All the lines below need retyping exactly, apart from the images.

▶ Data to process:
Start of Block
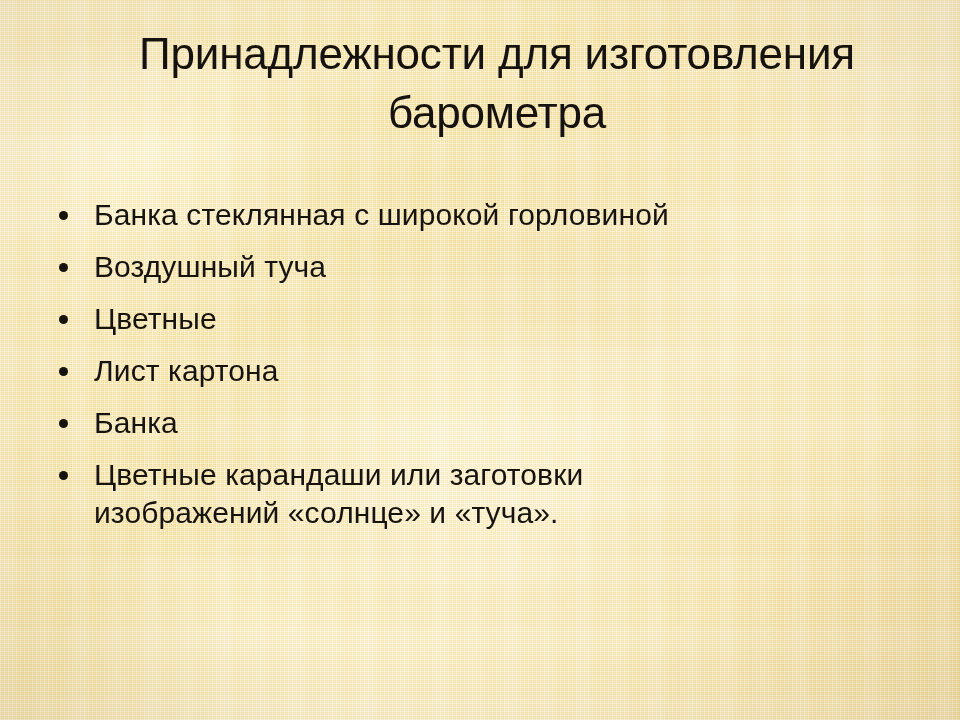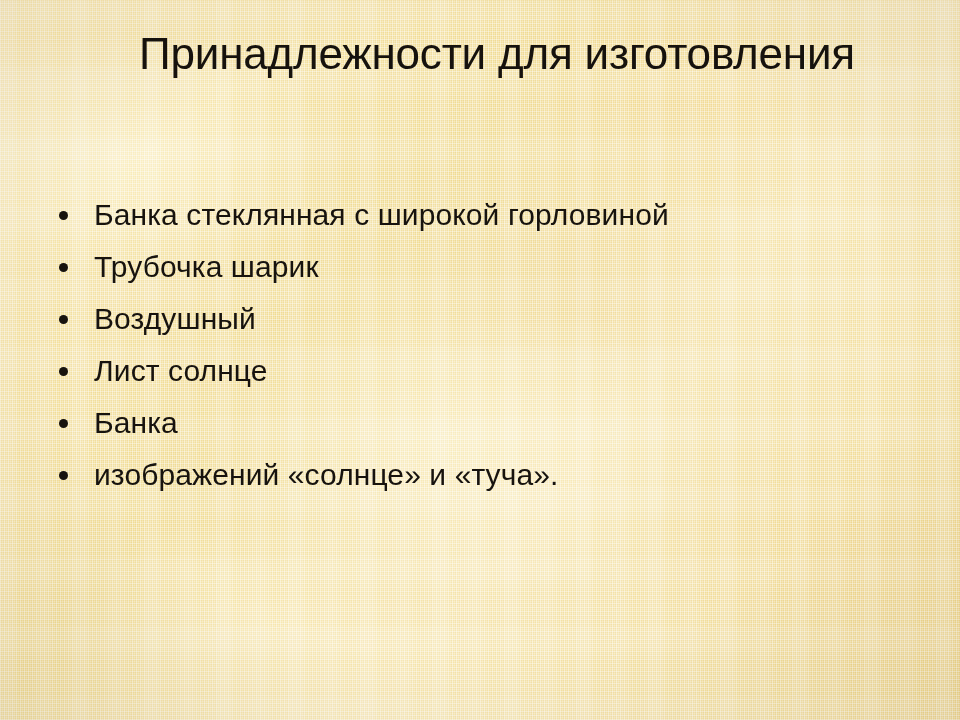--- a/index.html
+++ b/index.html
@@ -172,6 +172,7 @@
 
     <div id="title-block">
       <span class="title-line">Принадлежности для изготовления</span>
+      <span class="title-line">барометра</span>
     </div>
 
     <ul id="bullet-list">

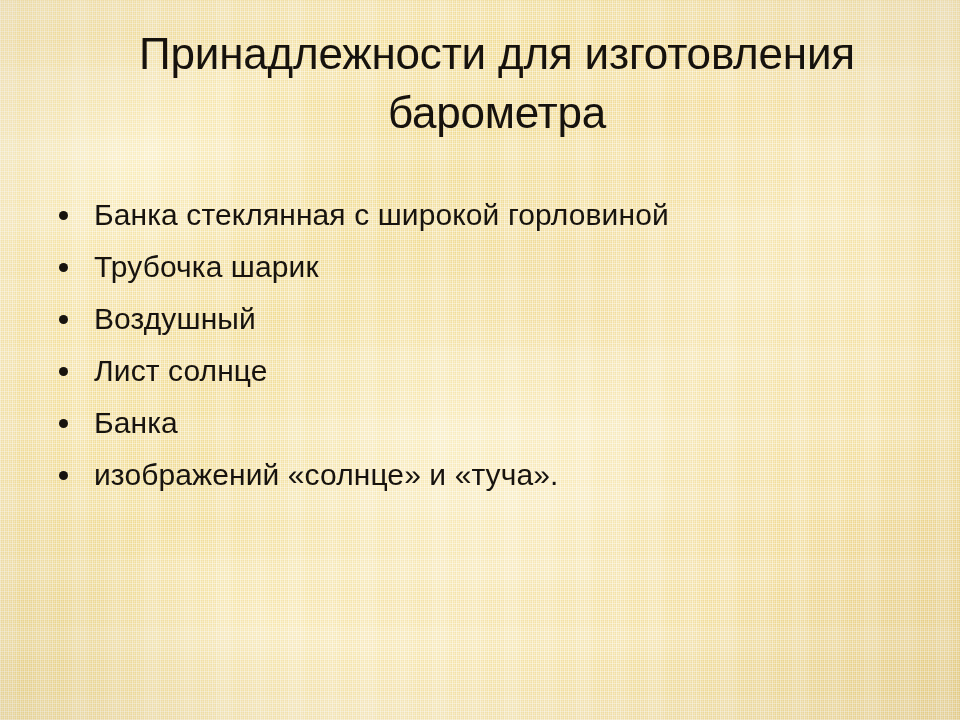--- a/index.html
+++ b/index.html
@@ -184,7 +184,7 @@
 
       <li class="bullet-item">
         <span class="bullet-dot"></span>
-        <span class="bullet-text">Трубочка шарик</span>
+        <span class="bullet-text">Воздушный туча</span>
       </li>
 
 

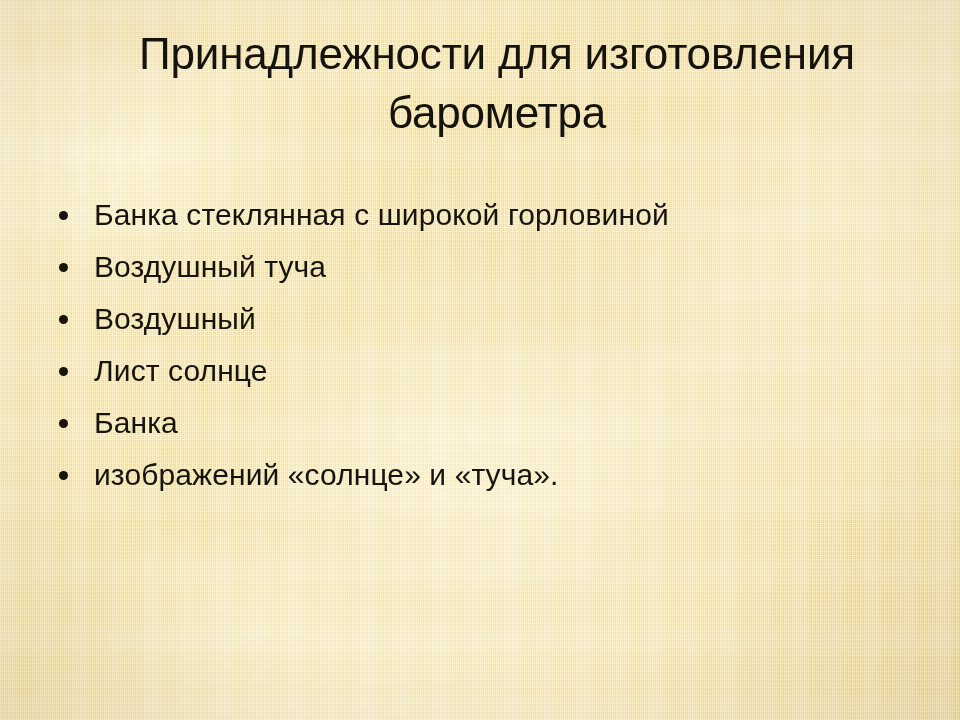--- a/index.html
+++ b/index.html
@@ -190,7 +190,7 @@
 
       <li class="bullet-item">
         <span class="bullet-dot"></span>
-        <span class="bullet-text">Воздушный</span>
+        <span class="bullet-text">Цветные</span>
       </li>
 
       <li class="bullet-item">

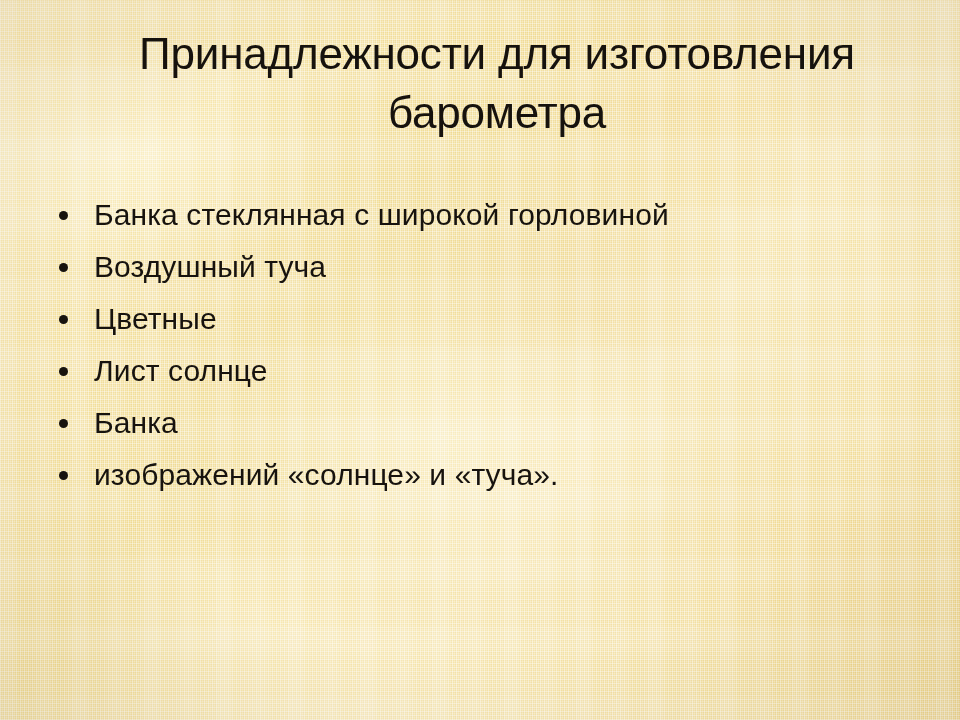--- a/index.html
+++ b/index.html
@@ -195,7 +195,7 @@
 
       <li class="bullet-item">
         <span class="bullet-dot"></span>
-        <span class="bullet-text">Лист солнце</span>
+        <span class="bullet-text">Лист картона</span>
       </li>
 
       <li class="bullet-item">

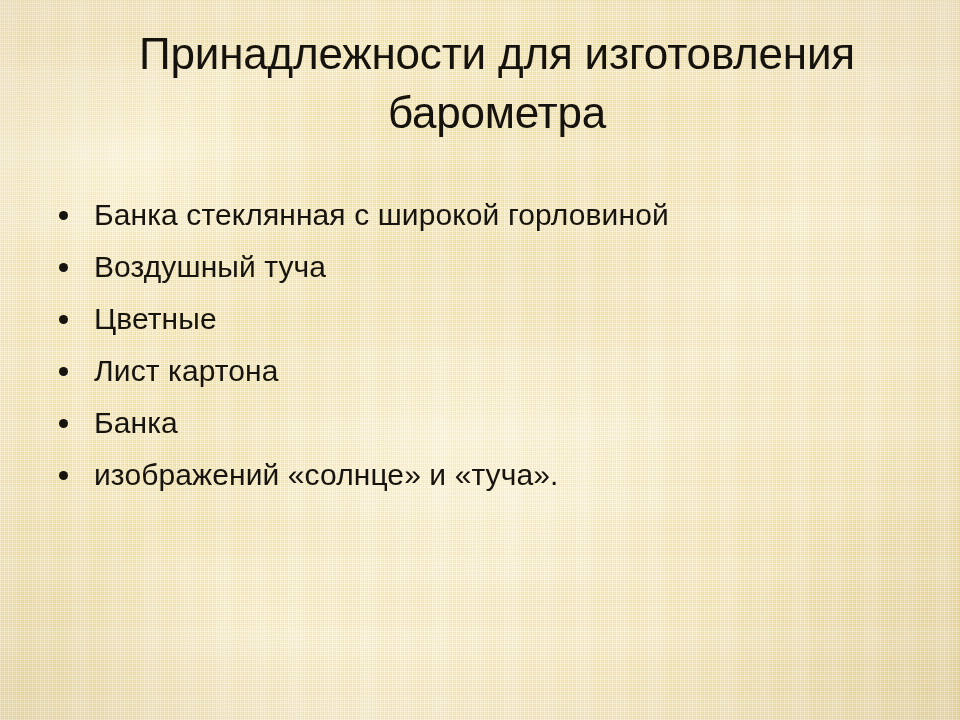--- a/index.html
+++ b/index.html
@@ -207,6 +207,7 @@
       <li class="bullet-item">
         <span class="bullet-dot"></span>
         <span class="bullet-text">
+          <span class="wrap-line">Цветные карандаши или заготовки</span>
           <span class="wrap-line">изображений «солнце» и «туча».</span>
         </span>
       </li>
End of Block
▶ Response to this task:
--- a/index.html
+++ b/index.html
@@ -172,6 +172,7 @@
 
     <div id="title-block">
       <span class="title-line">Принадлежности для изготовления</span>
+      <span class="title-line">барометра</span>
     </div>
 
     <ul id="bullet-list">

--- a/index.html
+++ b/index.html
@@ -184,7 +184,7 @@
 
       <li class="bullet-item">
         <span class="bullet-dot"></span>
-        <span class="bullet-text">Трубочка шарик</span>
+        <span class="bullet-text">Воздушный туча</span>
       </li>
 
 

--- a/index.html
+++ b/index.html
@@ -190,7 +190,7 @@
 
       <li class="bullet-item">
         <span class="bullet-dot"></span>
-        <span class="bullet-text">Воздушный</span>
+        <span class="bullet-text">Цветные</span>
       </li>
 
       <li class="bullet-item">

--- a/index.html
+++ b/index.html
@@ -195,7 +195,7 @@
 
       <li class="bullet-item">
         <span class="bullet-dot"></span>
-        <span class="bullet-text">Лист солнце</span>
+        <span class="bullet-text">Лист картона</span>
       </li>
 
       <li class="bullet-item">

--- a/index.html
+++ b/index.html
@@ -207,6 +207,7 @@
       <li class="bullet-item">
         <span class="bullet-dot"></span>
         <span class="bullet-text">
+          <span class="wrap-line">Цветные карандаши или заготовки</span>
           <span class="wrap-line">изображений «солнце» и «туча».</span>
         </span>
       </li>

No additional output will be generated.